May I ask ho your bf met you? I'm intrigued as to how a guy with AS managed to start a relationship.



We have been in the same class for 2 years and he used to be really loud but shout at people because he knew the subject better than everyone else (computers) but then he calmed down alot and helped people with their coursework and since last april i think we've talked more on MSN. But we get on really well and we can talk loads but about intelligent things and not just talking about other people because that doesn't interest either of us!
You'll be fine OP

Luckily my secondary school has a sixth form, which is linked to 3 other secondary schools in the area. So, there is the fun of meeting new people, and 99% of my friends are going to the same sixth form, and its a good sixth form with high pass rates.
HamsterdanceX
Just remember this: You get diagnosed earler than girls and girls have to wait or never get diagnosed, count yourself lucky my friend that your symptoms was diagnosed as AS earlier so you get help. I never did.



Are you diagnosed?
Jessikar
Are you diagnosed?


I finally got diagnosed 3 years ago, I'm 16 now.
EternalDoom
You'll be fine OP

Luckily my secondary school has a sixth form, which is linked to 3 other secondary schools in the area. So, there is the fun of meeting new people, and 99% of my friends are going to the same sixth form, and its a good sixth form with high pass rates.

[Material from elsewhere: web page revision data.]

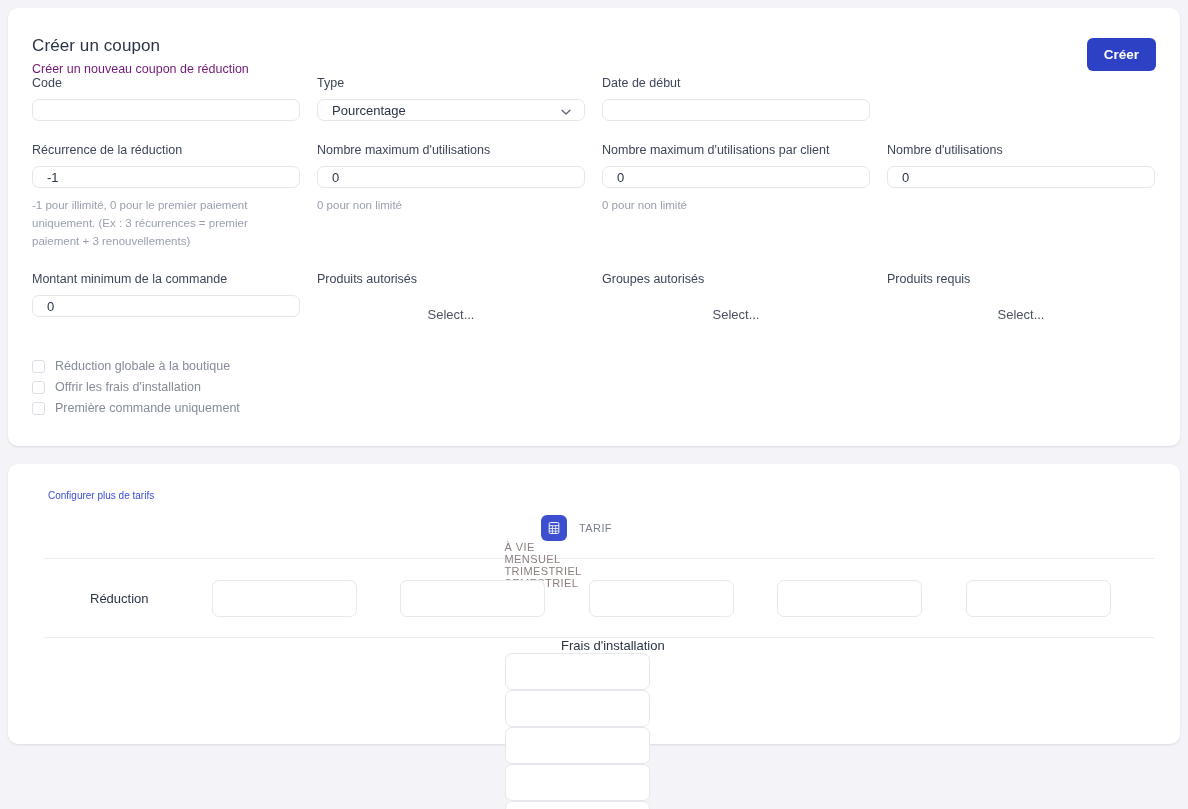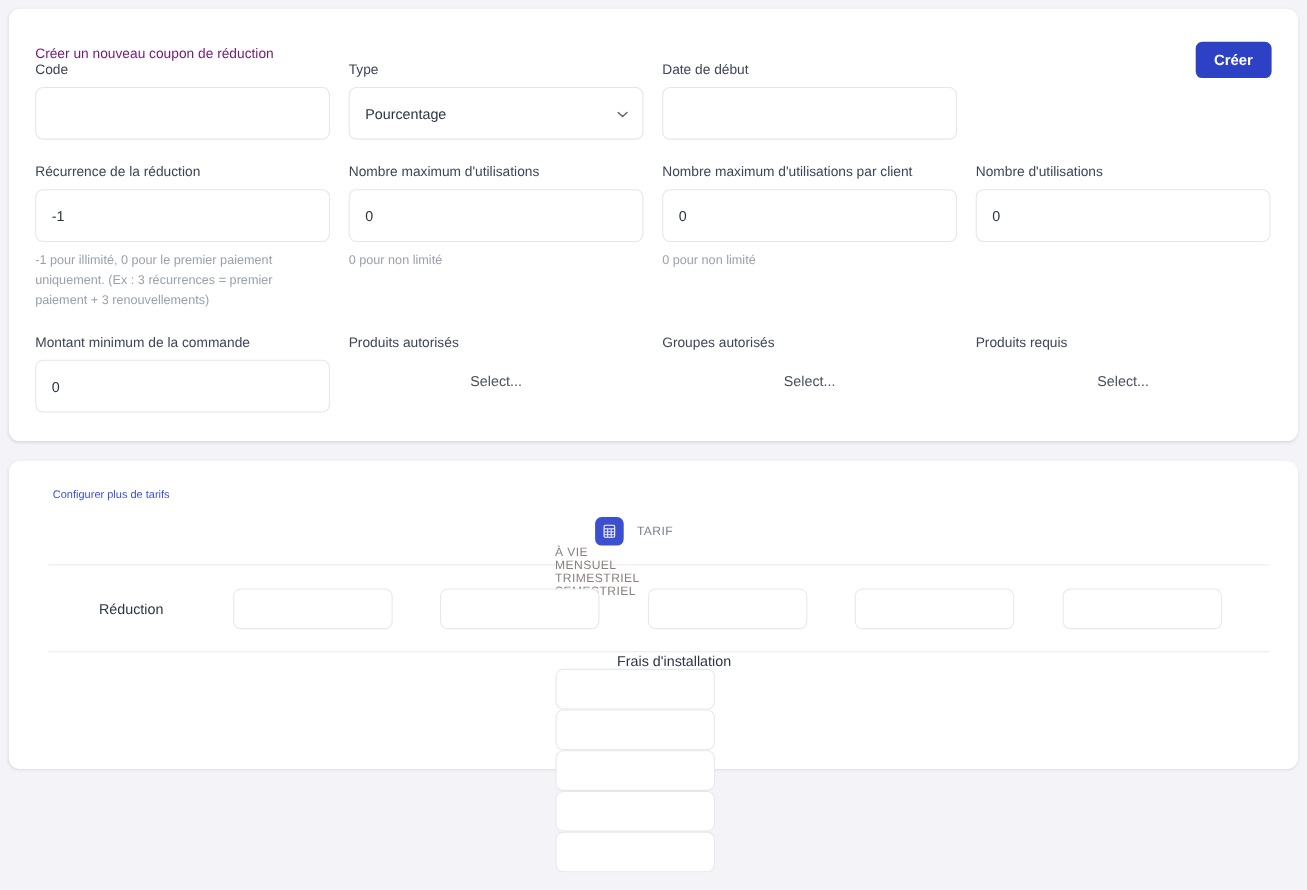"Créer un coupon" div.hdr-title { html: none -> <div>Créer un coupon</div> }
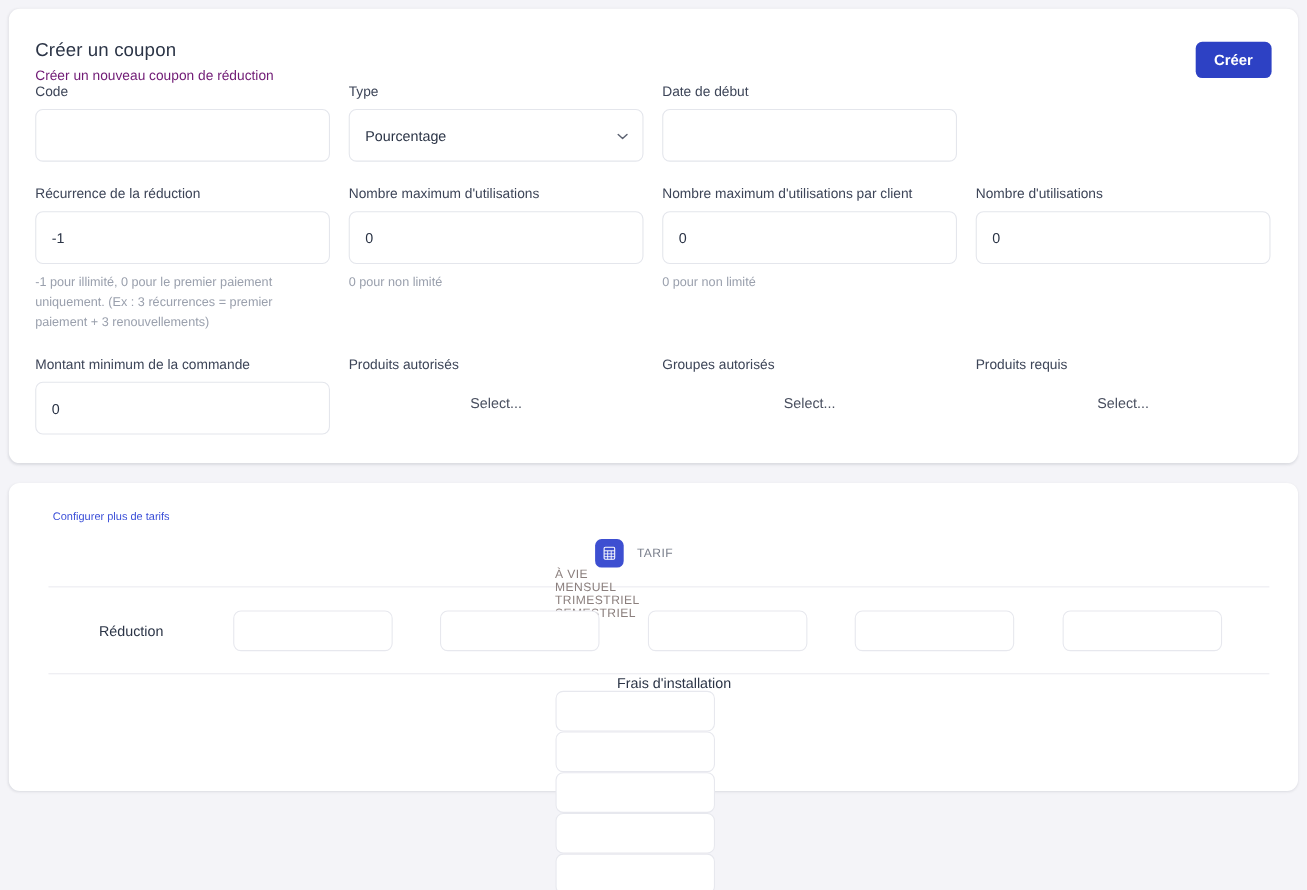"Pourcentage" .input { height: 48px -> 22px }
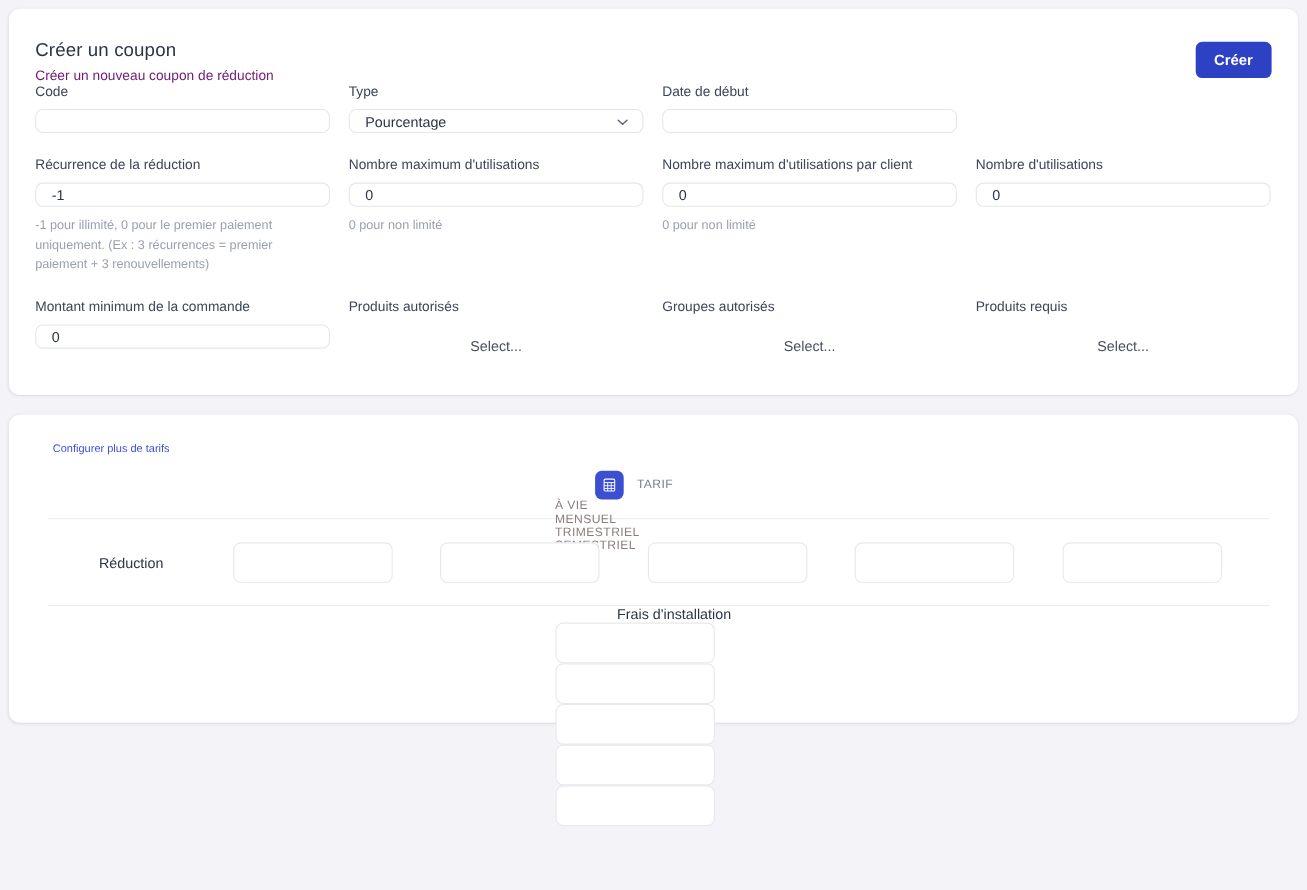"Réduction globale à la boutique" div.checks { html: none -> <div> <div> <span></span> <span>Réduction globale à la boutique</span> </div> <div> <span></span> <span>Offrir les frais d'installation</span> </div> <div> <span></span> <span>Première commande uniquement</span> </div> </div> }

Thank you :biggrin: - My school doesn't have an 6th Form so I have to go to college.
Reply 76
Jessikar
We have been in the same class for 2 years and he used to be really loud but shout at people because he knew the subject better than everyone else (computers) but then he calmed down alot and helped people with their coursework and since last april i think we've talked more on MSN. But we get on really well and we can talk loads but about intelligent things and not just talking about other people because that doesn't interest either of us!

Sounds great, wish that was me.
There is no reason why you can't make friends OP, you've just got to make an extra effort and be conciously aware all the time of what your doing. If you do have friends going to the college, my advice would be hang around with them where possible and you'll most likely meet new people through them. Make sure you get talking to them, find out if you have similar interests, or start a conversation with "do you like such and such."
my advice is don't go in trying to make a big splash. talk to one or two people, but not for too long. build up relationships slowly. .... because what people often shy away from is the feeling that they do not have enough space.
jelly1000
There is no reason why you can't make friends OP, you've just got to make an extra effort and be conciously aware all the time of what your doing. If you do have friends going to the college, my advice would be hang around with them where possible and you'll most likely meet new people through them. Make sure you get talking to them, find out if you have similar interests, or start a conversation with "do you like such and such."


Thank you - Right good conversation starters, like that are helpful :biggrin:

Redreynard
my advice is don't go in trying to make a big splash. talk to one or two people, but not for too long. build up relationships slowly. .... because what people often shy away from is the feeling that they do not have enough space.


Ahh okay, take it a step at a time. Thanks.